From today, employers will need to demonstrate that their actual GST turnover for the September 2020 quarter has declined by at least 30 per cent to receive the wage subsidy until 3 January 2021.
Large businesses with a turnover of more than $1 billion will need to show a 50 per cent decline, while ACNC-registered charities will need to demonstrate a 15 per cent decline.
To continue receiving JobKeeper payments from 4 January to 28 March 2021, businesses will again have to demonstrate a decline in the December 2020 quarter.
Payment rates will now split into $1,200 for employees who worked more than 80 hours in their reference periods, and $750 for everyone else.
While the ATO has provided employers until 31 October to meet the wage condition for JobKeeper fortnights starting 28 September and 12 October, practitioners have been urged to “get their skates on” to help clients determine their eligibility.
“The starting point is to make sure the client has lodged their September 2019 BAS and then fast-track the activity statement for the September 2020 quarter,” said the Institute of Public Accountants general manager of technical policy Tony Greco.
“The quicker you can get that done, the quicker the employer will know.”
With the September quarter yet to come to an end, Mr Greco believes some employers will choose to hold off from making further payments until their eligibility is confirmed.
“If the employer is needing that subsidy to make that payment and they are not sure [of their eligibility], the best thing to do is not to pay,” Mr Greco said.
“They might need to communicate that to their employees, they might need to say, ‘Listen, we’re not sure if we can make the top-up. We have to assess our eligibility first, and then we’ll be in a position to see what we can do because we may not be able to afford to make that top-up or continue the employment relationship.’
“The ATO will honour the wage condition up until 31 October, so we do have a bit of flexibility to put off the top-up payment or the actual payment for the first couple of fortnights.”
Accounting for turnover
Calculating actual GST turnover will now be restricted to either the cash or accruals GST attribution method used in preparing an entity’s BAS.
Businesses not registered for GST can use either a cash or accruals basis but must use the same accounting basis for both test periods.
All other entities with different circumstances, such as those who changed their accounting basis during the year, will have to follow specific rules as set out by the Tax Commissioner.
Mr Greco said practitioners should note that the flexibility of choice provided in the first version of JobKeeper has now been removed.
He also believes some businesses may find themselves falling short of the eligibility criteria due to their GST attribution method.
“For some entities, the cash or accruals basis doesn’t represent the business environment that they are currently operating in,” Mr Greco said.
“For example, if you’re on a cash basis, you might be getting money for work done four or six months ago and you are paying GST on work that was done for quite some time ago, and had you been on accruals, that would reflect your work has dried up and you’re not doing much work.
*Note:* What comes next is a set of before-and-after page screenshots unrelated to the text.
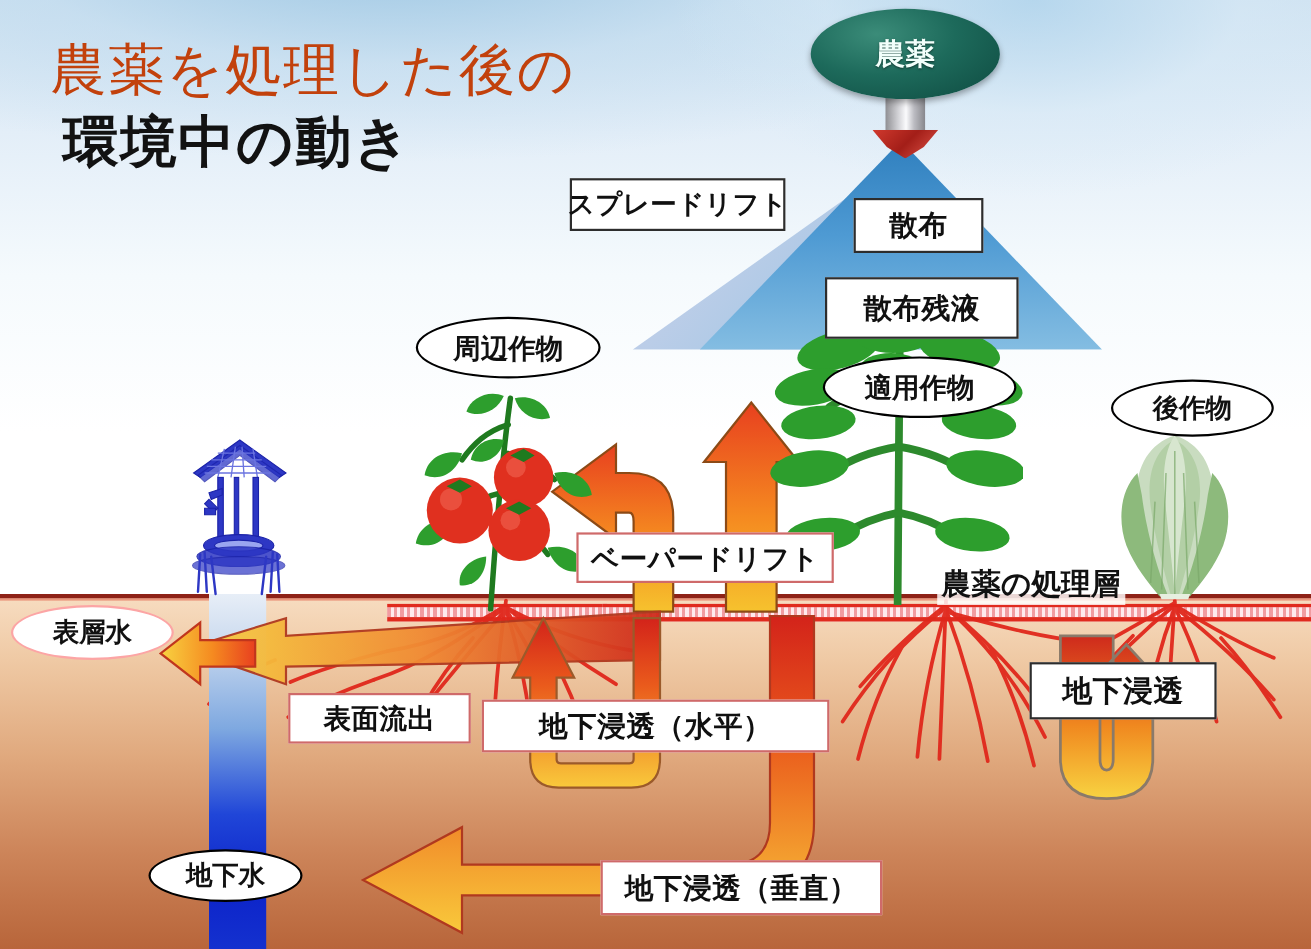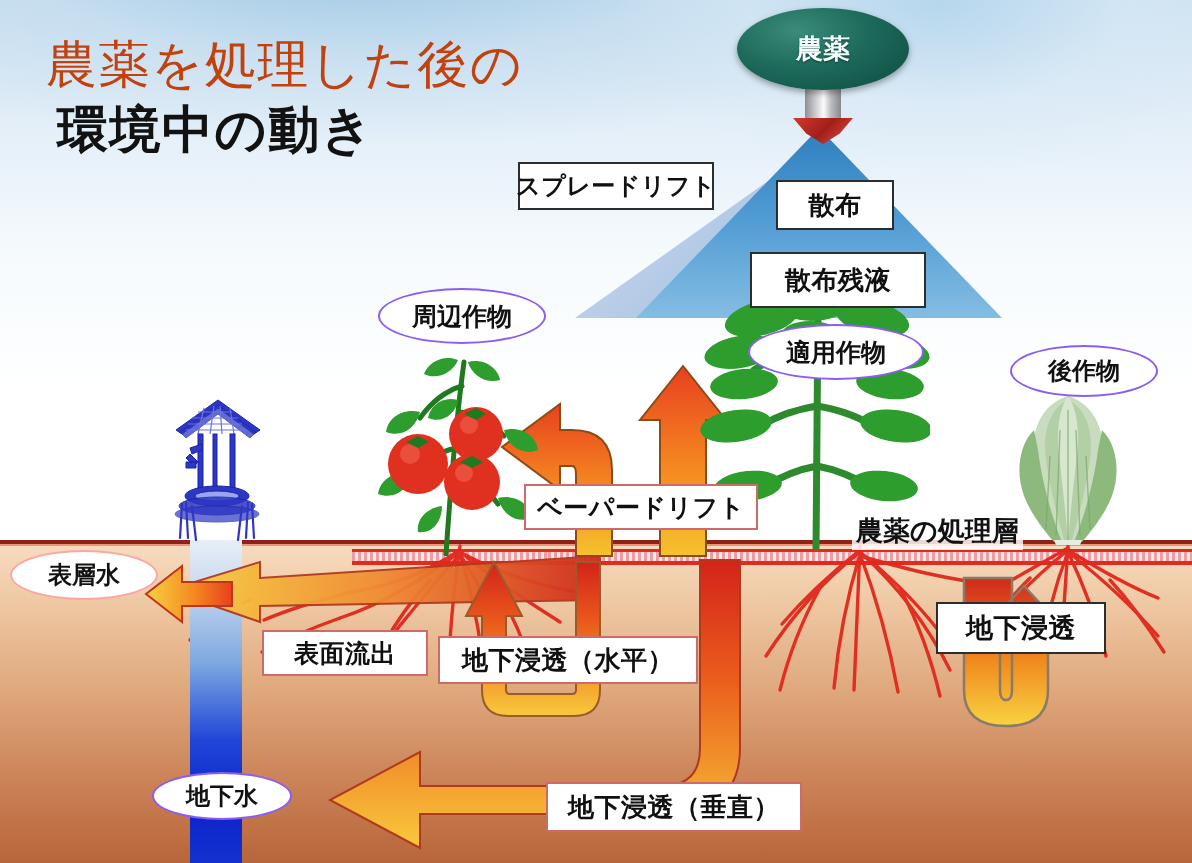"周辺作物" .oval.grey { border: 2px solid #8b5cf6 -> 2px solid #000000 }
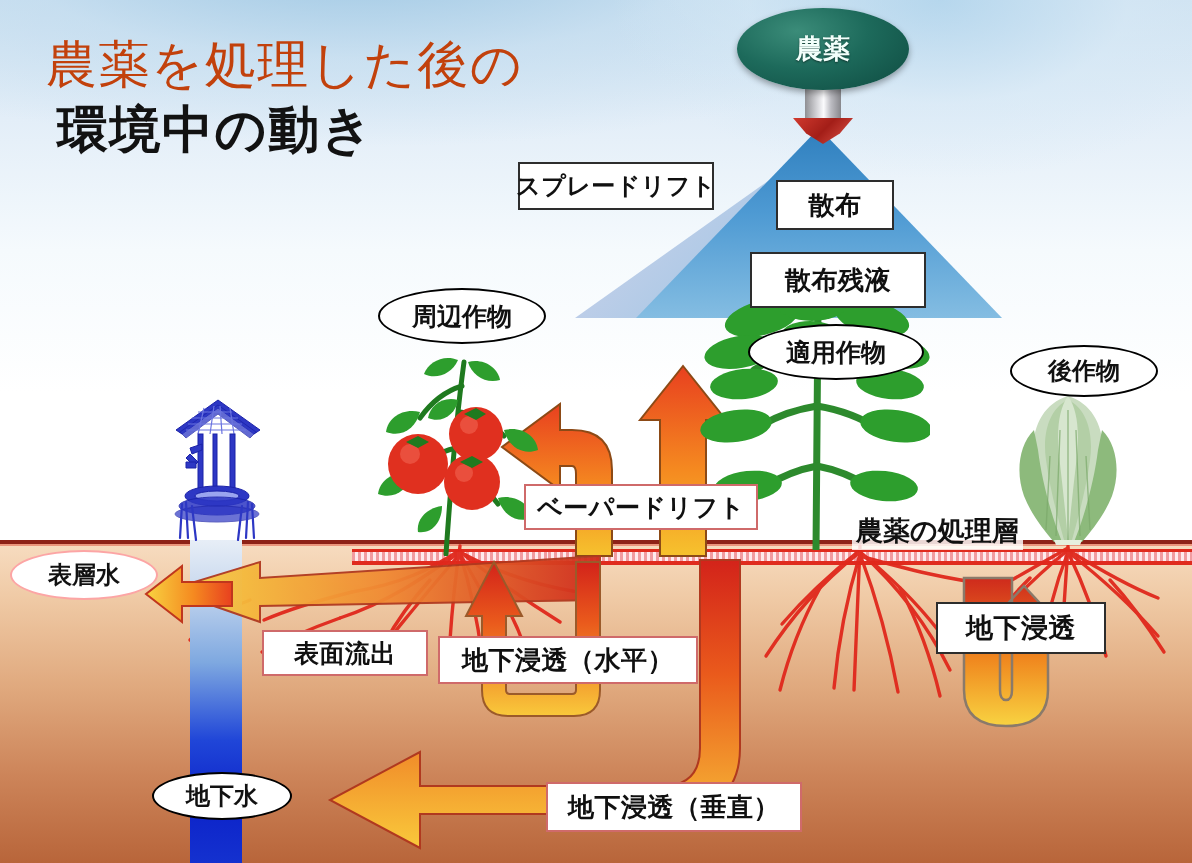"地下浸透（水平）" div.boxlabel { width: 260px -> 316px }
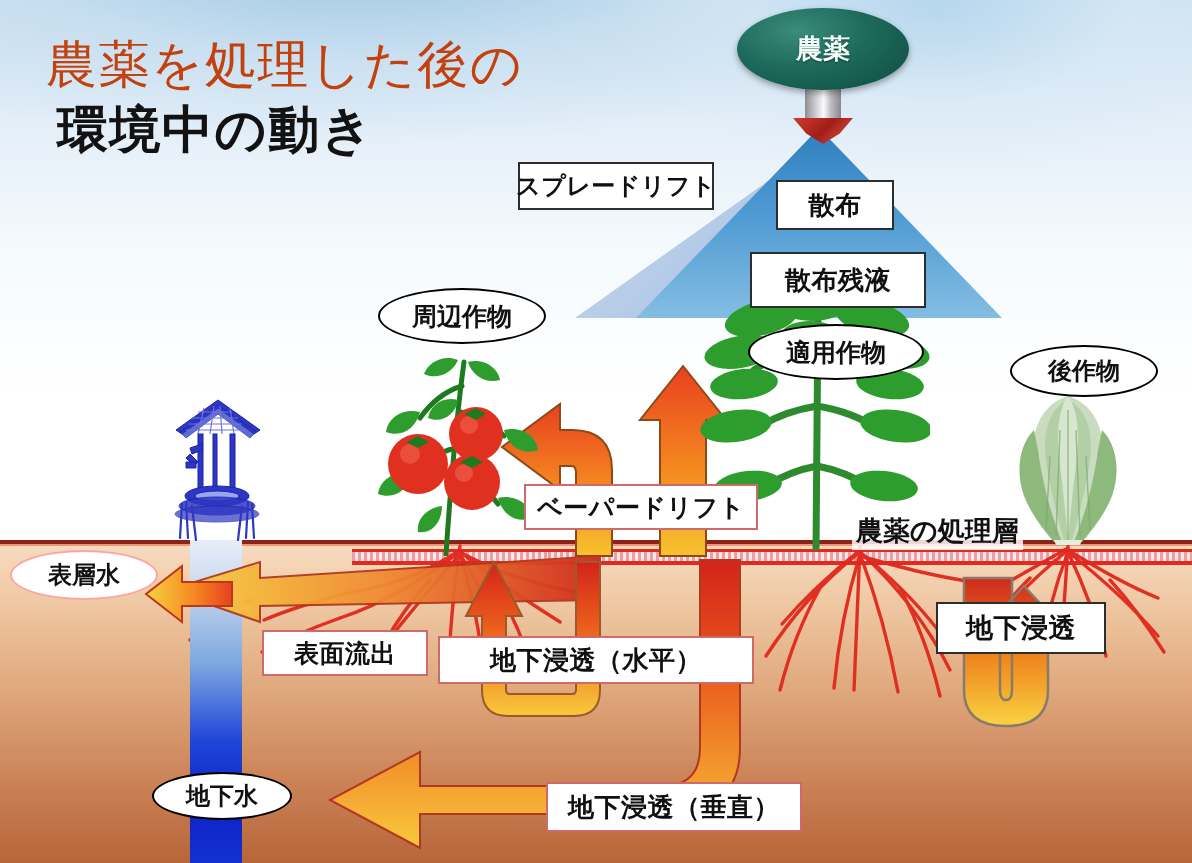"地下水" div.oval { left: 152px -> 135px }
“That’s going to be quite a shock to some entities because that basis does not reflect the operating conditions, particularly in Victoria under stage 4 restrictions, a lot of businesses have had to close down and there’s not much activity and the movement away from those choices might mean they are not eligible.”
Further, the move from projected GST turnover to actual GST turnover could cause eligibility issues for businesses that decided to sell capital assets over the past few months.
“When a GST-registered business sells a capital asset, it forms part of the G1 label in their activity statement and therefore filters into the actual decline in turnover,” Mr Greco said.
“It’s an anomalous outcome when businesses are forced to sell surplus assets to generate enough cash to deal with overheads.
“The sale of those assets will push up their turnover figures and, therefore, could artificially inflate that number, and some could find themselves missing out on the 30 per cent decline.
“The government knew about this. All the accounting bodies tried to advise the government that this would be an anomalous outcome and, unfortunately, that’s where it has landed and we have to deal with that consequence.”